According to an article in the Salt Lake Tribune, Utah Attorney General Mark Shurtleff intends to sue the BCS within the month.

This isn’t the first time Shurtleff said he was going to sue the BCS.

Shurtleff threatened to file suit following the University of Utah’s undefeated regular season in 2009 when the Utes were left out of the BCS national championship.

In April 2011, Shurtleff announced his intentions to file a federal lawsuit against the BCS for violations of antitrust laws. At the time, Shurtleff said he would file that suit during the summer of 2011, but the suit was never filed.

mark shurtleffShurtleff didn’t explicitly state that the lawsuit he now intends to file will be based on the system violating antitrust laws, but Utah’s attorney general would have no other legal argument.

He told the Salt Lake Tribune that, “I think we got some really good, new facts this season to support our case. The big example again is Boise State. They had one loss and finished in the Top 10, and yet they don’t get a [BCS] bowl game.”

Utah Senator Orrin Hatch has been a vocal opponent of the BCS for nearly a decade. In July 2009, he officially requested a Department of Justice investigation into the BCS for violations of antitrust laws.

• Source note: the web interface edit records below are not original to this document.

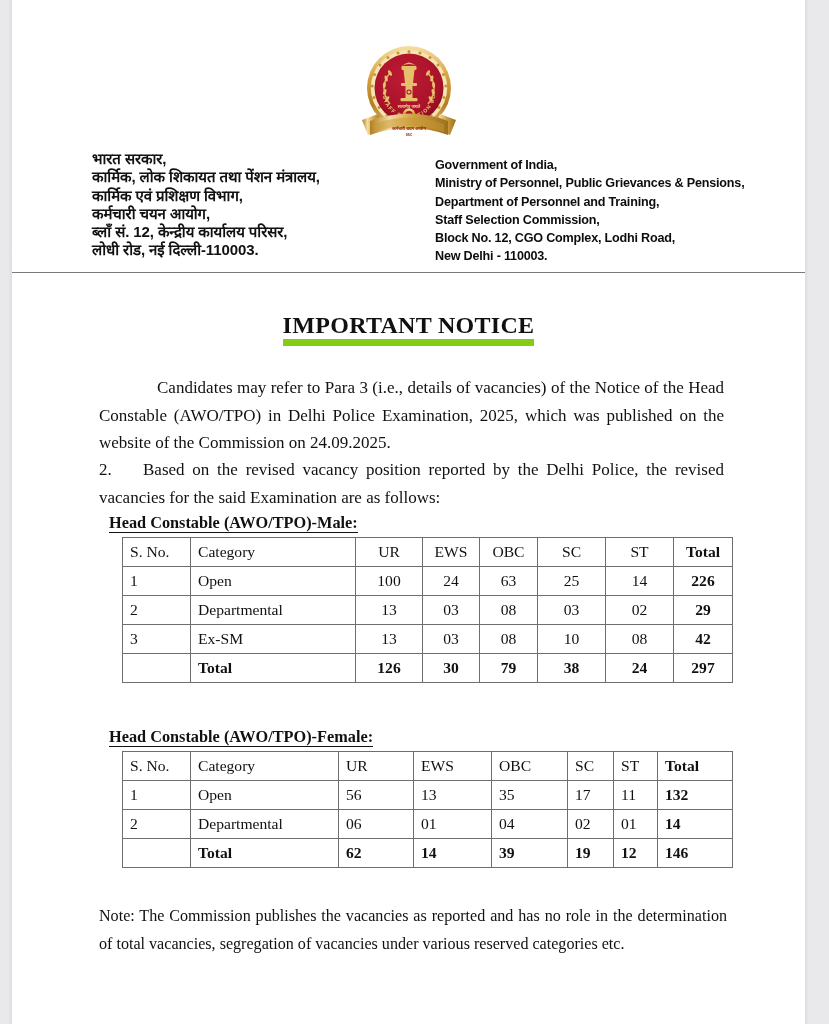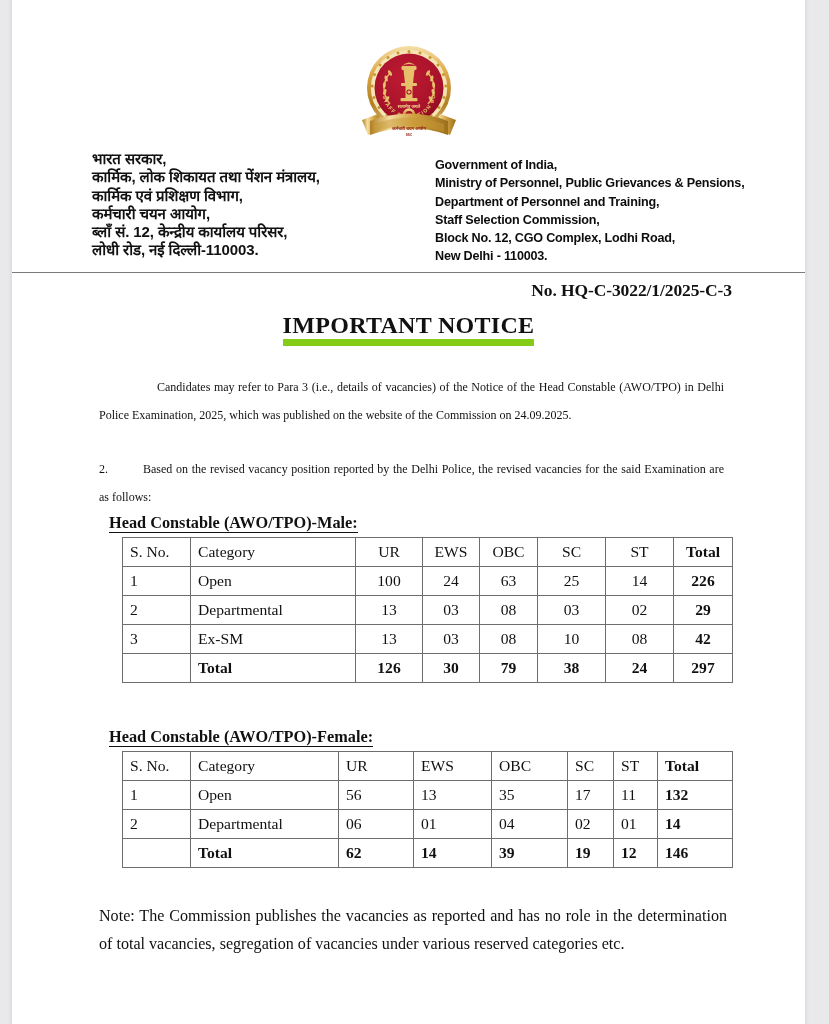--- a/index.html
+++ b/index.html
@@ -223,7 +223,6 @@
   </div>
   <div class="hrule"></div>
 
-  <div class="notice-no">No. HQ-C-3022/1/2025-C-3</div>
 
   <div class="title">
     <span>IMPORTANT NOTICE</span>

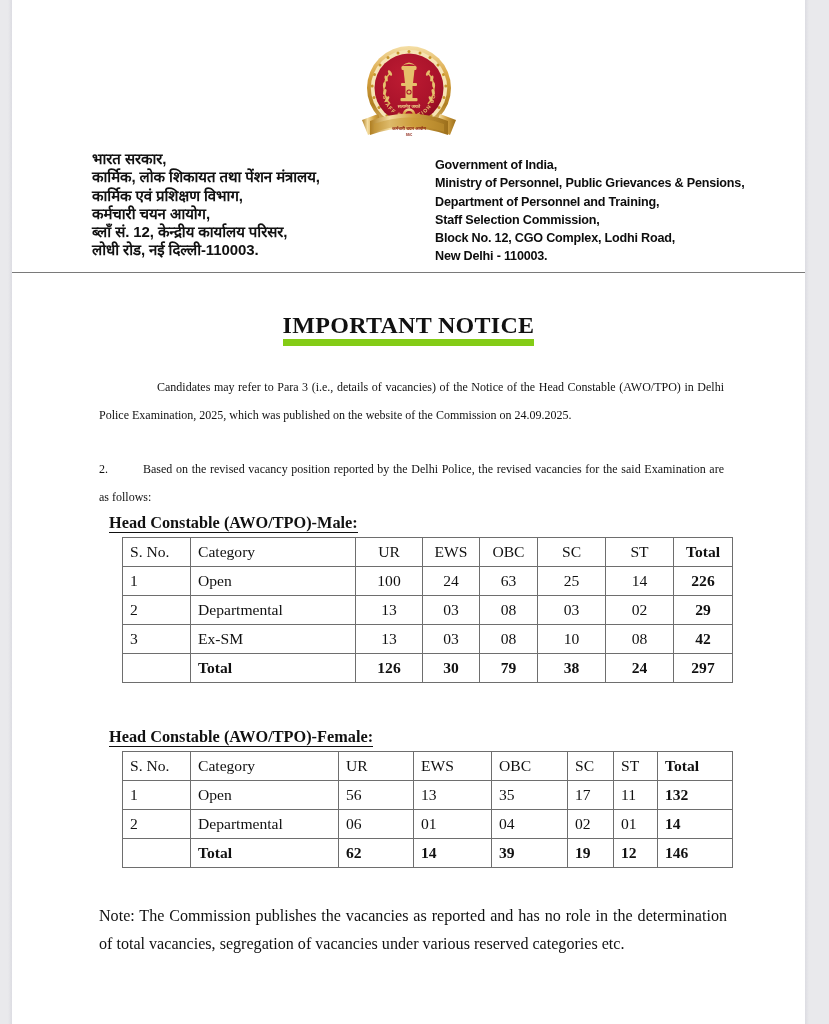--- a/index.html
+++ b/index.html
@@ -62,7 +62,7 @@
   }
   .para{
     position:absolute;left:87px;width:625px;
-    font-size:12px;line-height:27.5px;text-align:justify;color:#111;
+    font-size:17px;line-height:27.5px;text-align:justify;color:#111;
   }
   .para.p1{top:374px;text-indent:58px;}
   .para.p2{top:456px;}

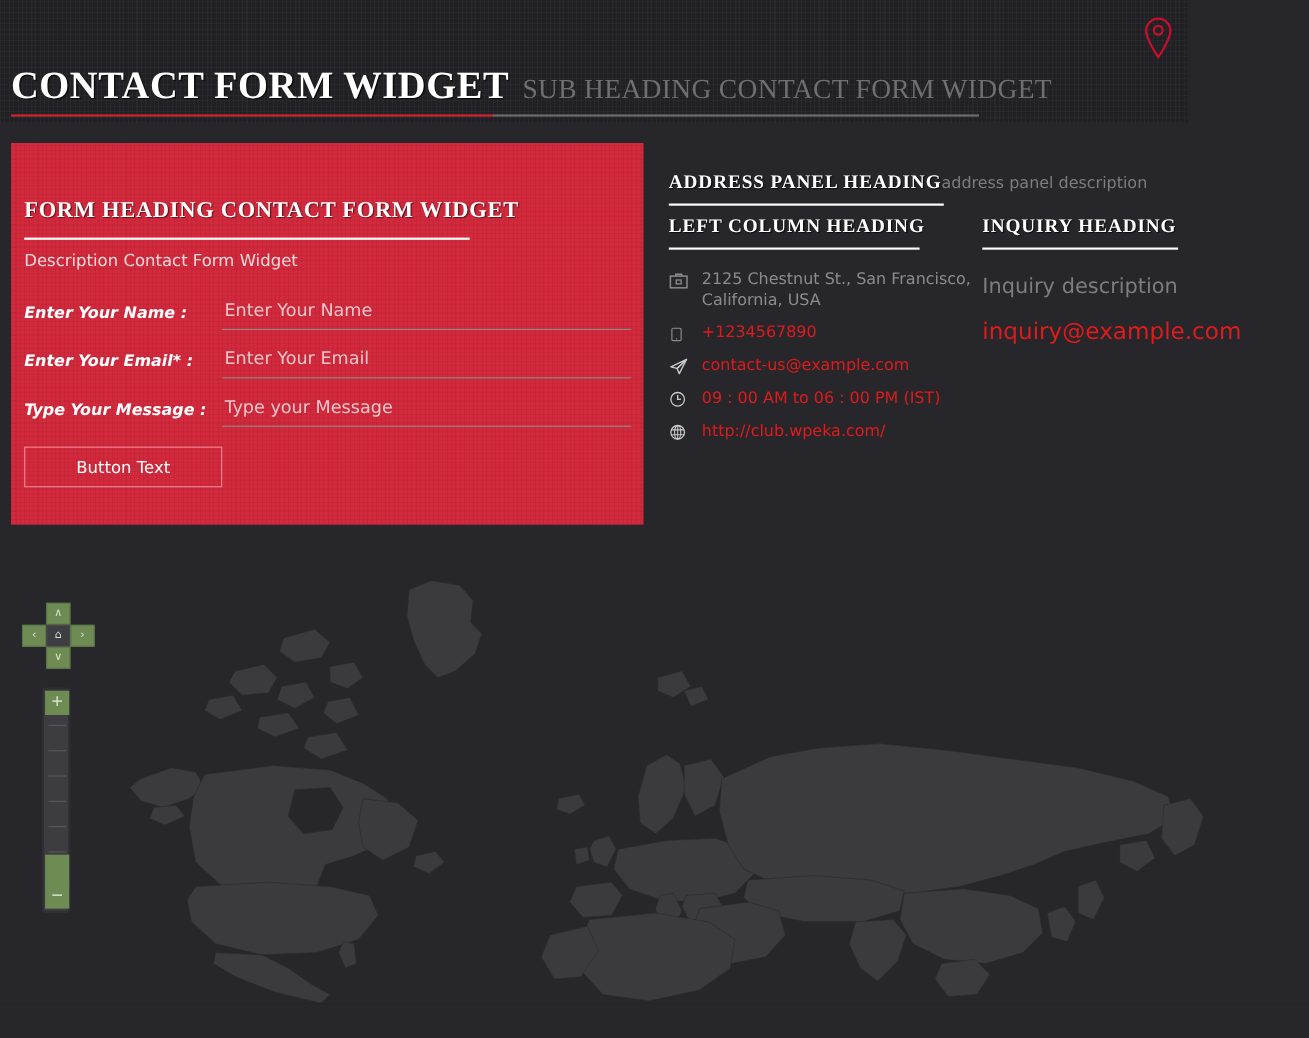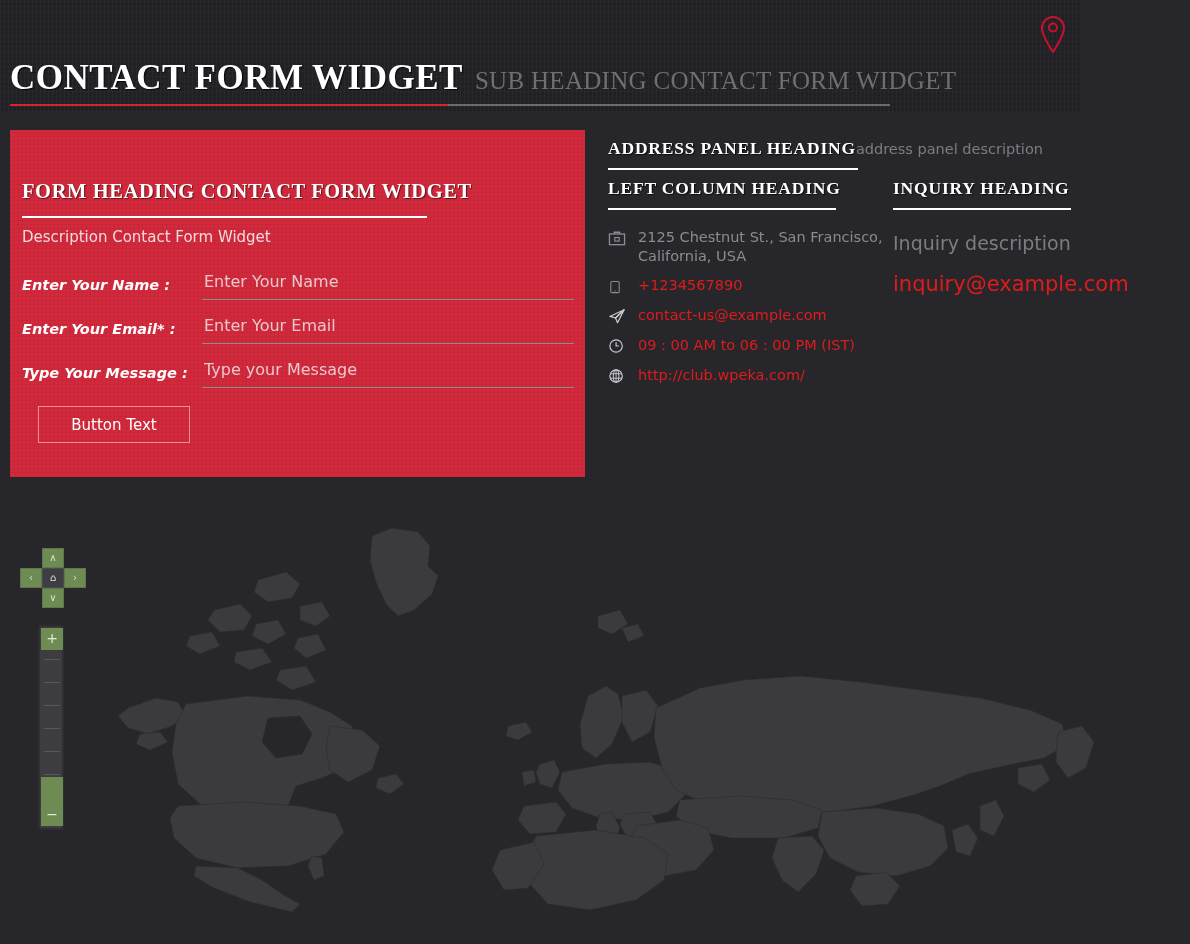--- a/index.html
+++ b/index.html
@@ -195,7 +195,7 @@
   .address-panel {
     position: absolute;
     left: 608px;
-    top: 138px;
+    top: 155px;
     width: 560px;
   }
 

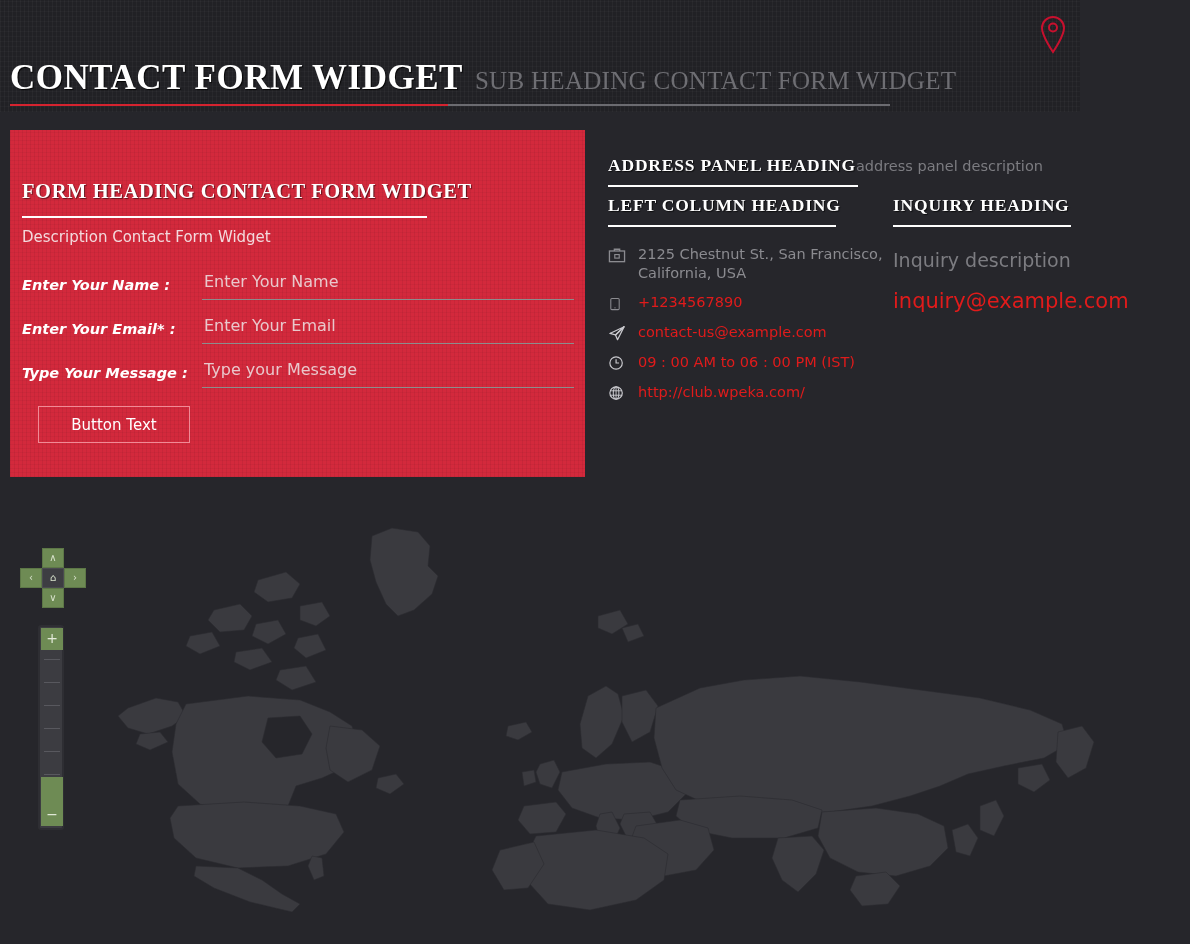--- a/index.html
+++ b/index.html
@@ -179,9 +179,9 @@
 
   .submit-button {
     position: absolute;
-    left: 28px;
+    left: 12px;
     top: 276px;
-    width: 152px;
+    width: 180px;
     height: 37px;
     background: transparent;
     border: 1px solid #f08a96;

In January 2011, the law firm Arent Fox submitted a report to the Department of Justice arguing that the BCS violated antitrust laws.

Arent Fox serves as legal counsel for Boise State University and the Mountain West Conference on matters pertaining to antitrust law and the BCS.

Despite Hatch’s request and Arent Fox’s attempt to have the BCS investigated for antitrust violations, the Department of Justice has not acted.

Since the implementation of the system in 1998, no one has filed an antitrust suit against the BCS.

Shurtleff’s primary argument is his contention that the BCS limits access to the national championship game to schools from the major college football conferences.

The biggest hurdle Shurtleff faces is his ability to prove that the BCS needs to be abolished in favor of another system, specifically a playoff.

But the court would likely be reluctant to rule that schools from non-automatic qualifying conferences have a legal right to a playoff system.

If the court found that the BCS did in fact violate antitrust laws, they would in essence force a playoff system upon college football, and that too is very unlikely.